Она переложила его руку со своих плеч к нему на колени. Он думал, что она хочет пойти домой, и встал, но она осталась сидеть.
— Сколько комнат в этом доме, как ты думаешь? — Она все еще смотрела на антенны.
— Во всем доме? — Он снова сел рядом с ней.
— Хотя бы со стороны улицы.
— Кухонные окна таких старых домов обычно выходят во двор. В каждой комнате в среднем по два окна.
— Ага. А по всей улице?
— На таких улицах — домов по сорок с каждой стороны, среднее — тысячи четыре, а в скольких из четырех тысяч комнат сейчас целуются?
«По тому, как она это спросила, ясно, какого ответа она ждет, — подумал он. — А раз ясно, отвечать незачем».
Закрытые, черные, мутные после зимы окна выглядят в тот день из скверика до странности обыденно, просто, так же, как выглядели потом, много позже, то есть теперь, когда у него с матерью уже была эта огромная, довольно мрачная квартира и когда действительно стало казаться, что не так уж и важно иметь или не иметь свой собственный дом. Или нет. В тот день из скверика мутные окна с подоконниками, заваленными книгами, бумагами, свертками, пакетами, заставленными банками, бутылками, кастрюлями, цветочными горшками, выглядят обманчиво просто, как выглядела бы, наверное, галерея картин XVIII века, если бы в нее поставить несколько неновых детских колясок с орущими в них детьми и развесить на веревках цветное белье.
— В скольких же?
— Сейчас им незачем целоваться.
— А знаешь, что они делают по ночам?
Он подумал: в вопросе слышится торжество. Как видно, она все же выудила из него то, на что может сказать то, что хочет сказать с самого начала. Как видно, этого не избежать. Пусть выскажется до конца.

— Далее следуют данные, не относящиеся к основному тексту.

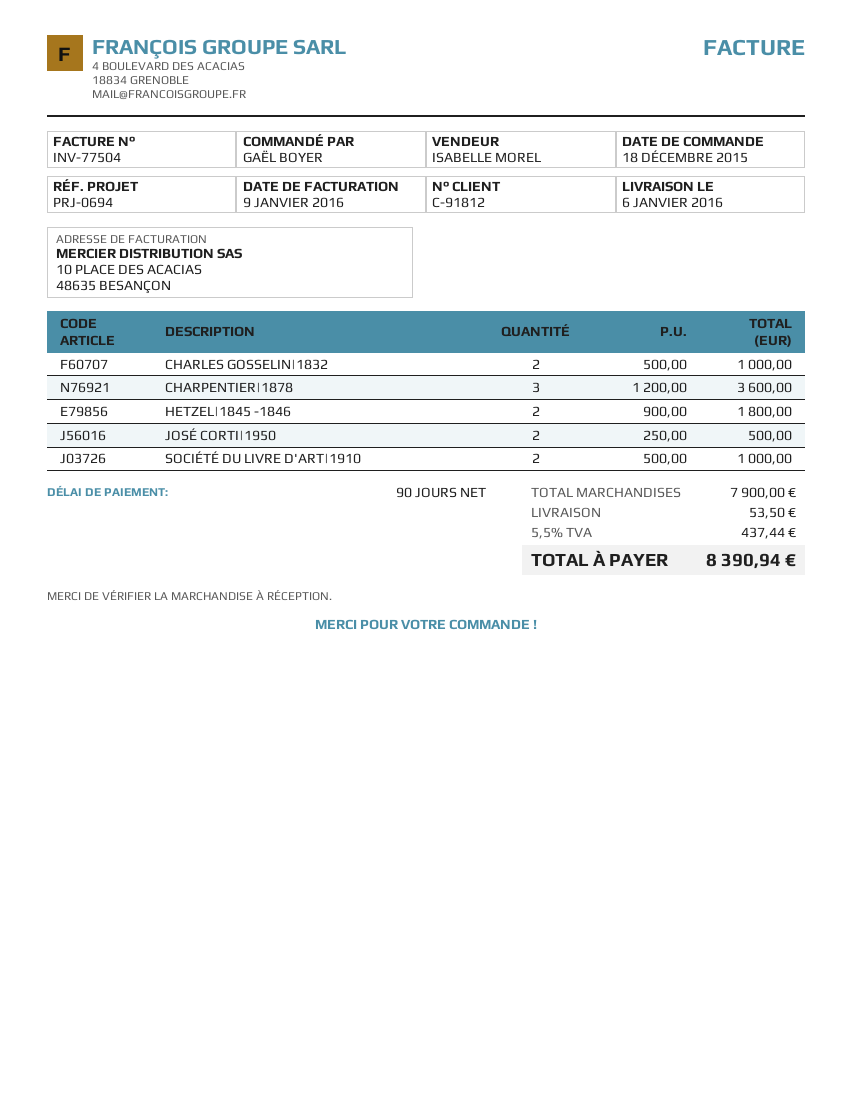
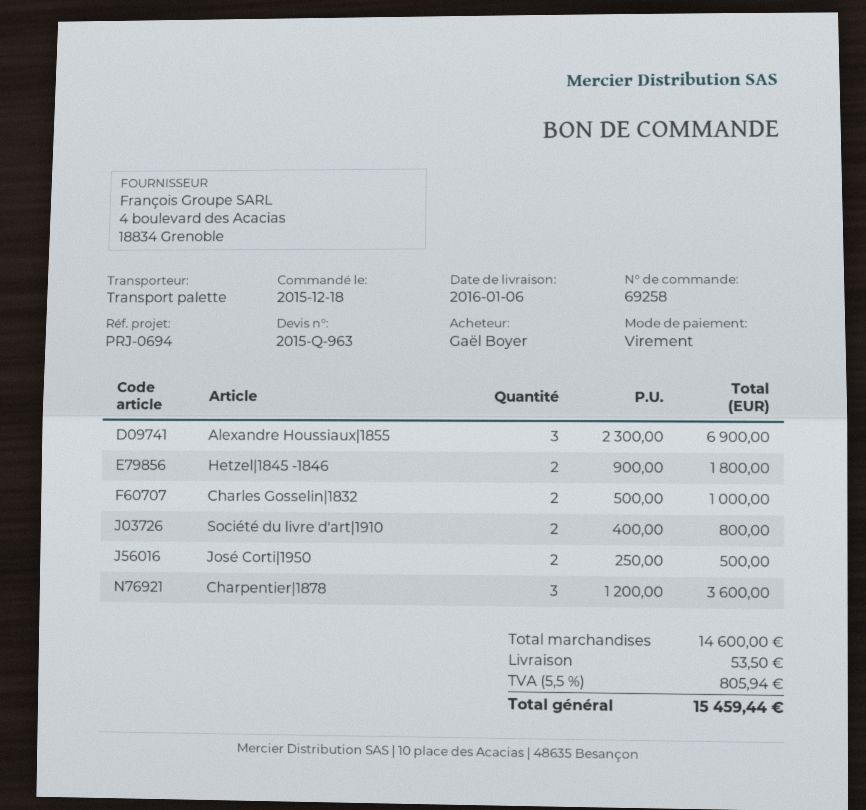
SOCIÉTÉ DU LIVRE D'ART|1910: 2 x 500.00 = 1000.00 -> 2 x 400.00 = 800.00
Alexandre Houssiaux|1855: none -> 3 x 2300.00 = 6900.00
subtotal: 7900.00 -> 14600.00
tax: 5.5% = 437.44 -> 5.5% = 805.94
total: 8390.94 -> 15459.44

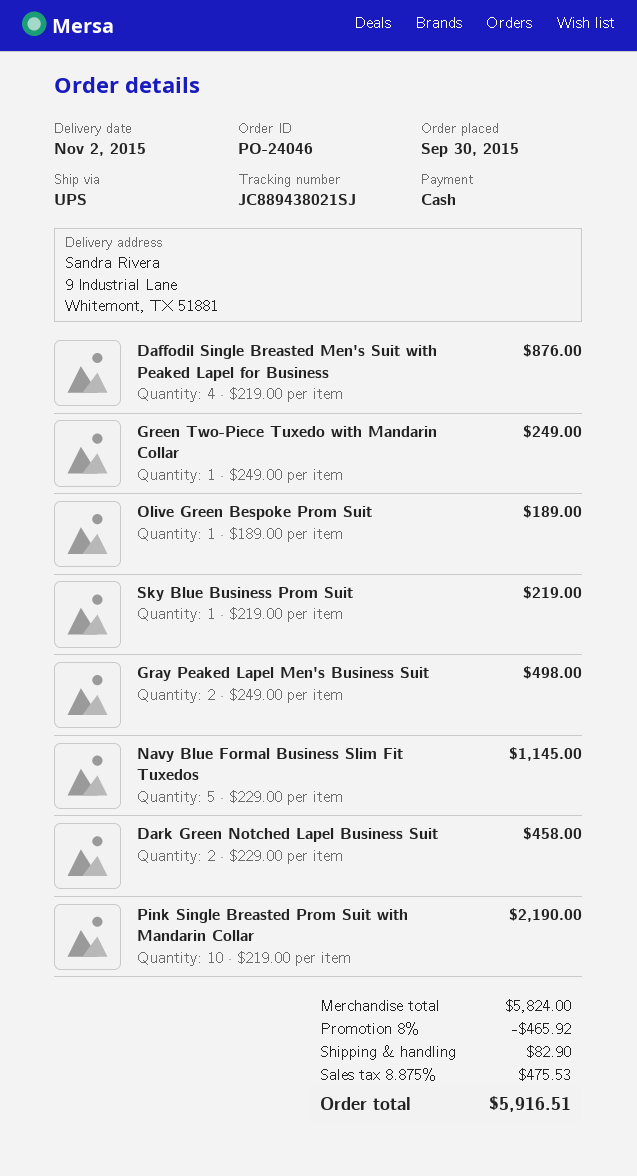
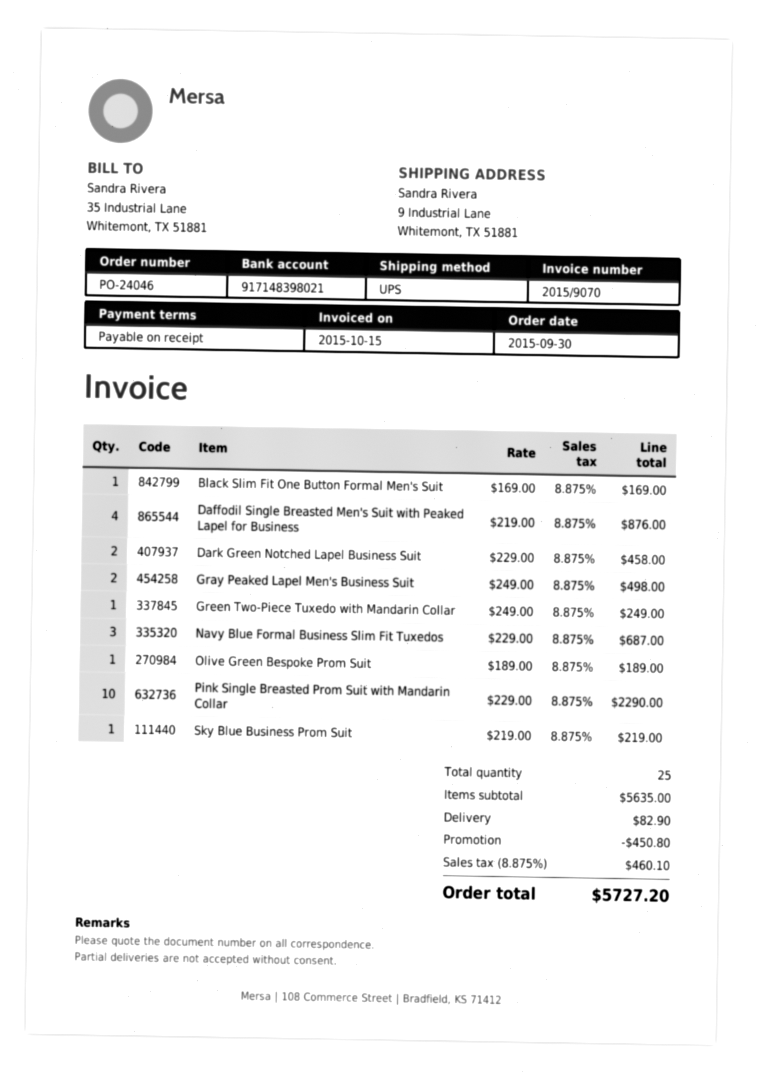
Navy Blue Formal Business Slim Fit Tuxedos: 5 x 229.00 = 1145.00 -> 3 x 229.00 = 687.00
Pink Single Breasted Prom Suit with Mandarin Collar: 10 x 219.00 = 2190.00 -> 10 x 229.00 = 2290.00
Black Slim Fit One Button Formal Men's Suit: none -> 1 x 169.00 = 169.00
subtotal: 5824.00 -> 5635.00
discount: 465.92 -> 450.80
tax: 8.875% = 475.53 -> 8.875% = 460.10
total: 5916.51 -> 5727.20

Она немного подождала ответа и сказала:
— Ночами все они сладко посапывают! Уж я-то знаю.
Он засмеялся. Она сказала это таким тоном, подумал он, каким, наверно, те американские ребята, Уотсон и Крик, орали в телефонную трубку в марте 1953 года: «Хелло! Мы раскрыли секрет жизни! Ген выглядит как двойная спираль!»